Jon Moeller got an early start as an entrepreneur. By the time he started his graduate work in the computer engineering school at Texas A&M, he had already grabbed the attention of the tech community as an undergraduate with a touch-free computer screen called ZeroTouch. Moeller is the co-developer of ZeroTouch, a touch-free computer screen developed in the Interface Ecology Lab at Texas A&M University and supported by grants received from The National Science Foundation and Cypress Semiconductor. Jon works as a research assistant to Associate Professor Dr. Andruid Kerne, principal investigator for these grants and director of the Interface Ecology Lab.
ZeroTouch is a sensor that can track your hands and fingers in real-time. It looks like an empty picture frame, but that frame is filled with infrared LEDs and sensors that create a grid of invisible beams. When the beams are blocked by a finger or other object, the movement is tracked in real time, allowing the user to operate a computer interface simply by moving fingers through the air.
Moeller and his invention became enough of a sensation to land him a spot in a national Best Buy commercial. For a while, Moeller and ZeroTouch became an Internet sensation.
Unfortunately, the exposure didn’t translate into a successful business model.
“The multi-touch sensing market is highly cost-sensitive, and there are many players in the market,” Moeller explains. “I could see that the cost structure of the ZeroTouch technology wouldn’t place it in a competitive position in the mass market, and I didn’t have a technical team behind me to help put together the right pieces for the markets that were willing to pay top dollar.”

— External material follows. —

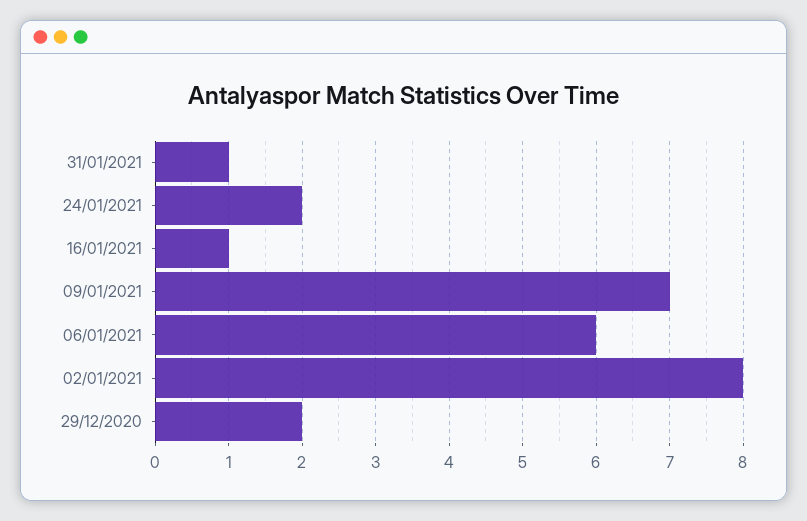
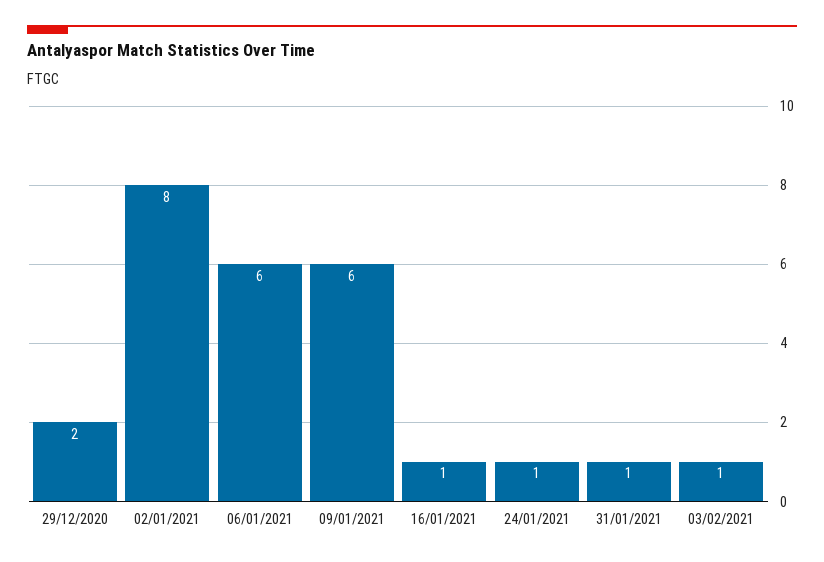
24/01/2021: 2 -> 1
09/01/2021: 7 -> 6
03/02/2021: none -> 1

Moeller’s story isn’t unusual. Most people only hear about successful startups, while the unsuccessful ones go unnoticed. And even when new businesses do get off the ground, little light is shed on the struggles it takes to see an entrepreneurial effort come to fruition. In many cases, new business owners have to reinvent and redirect themselves in order to meet challenges as they arise. The problem is that many don’t have the financial support or time to do that. Moeller was able to have both by joining a business accelerator at his university called Startup Aggieland.
Business accelerators – also known as startup incubators or seed accelerators – have cropped up around the country. Many are independent for-profit organizations and some are non-profits, many of which are established on university campuses. They all have a common goal: to create successful businesses out of new ideas.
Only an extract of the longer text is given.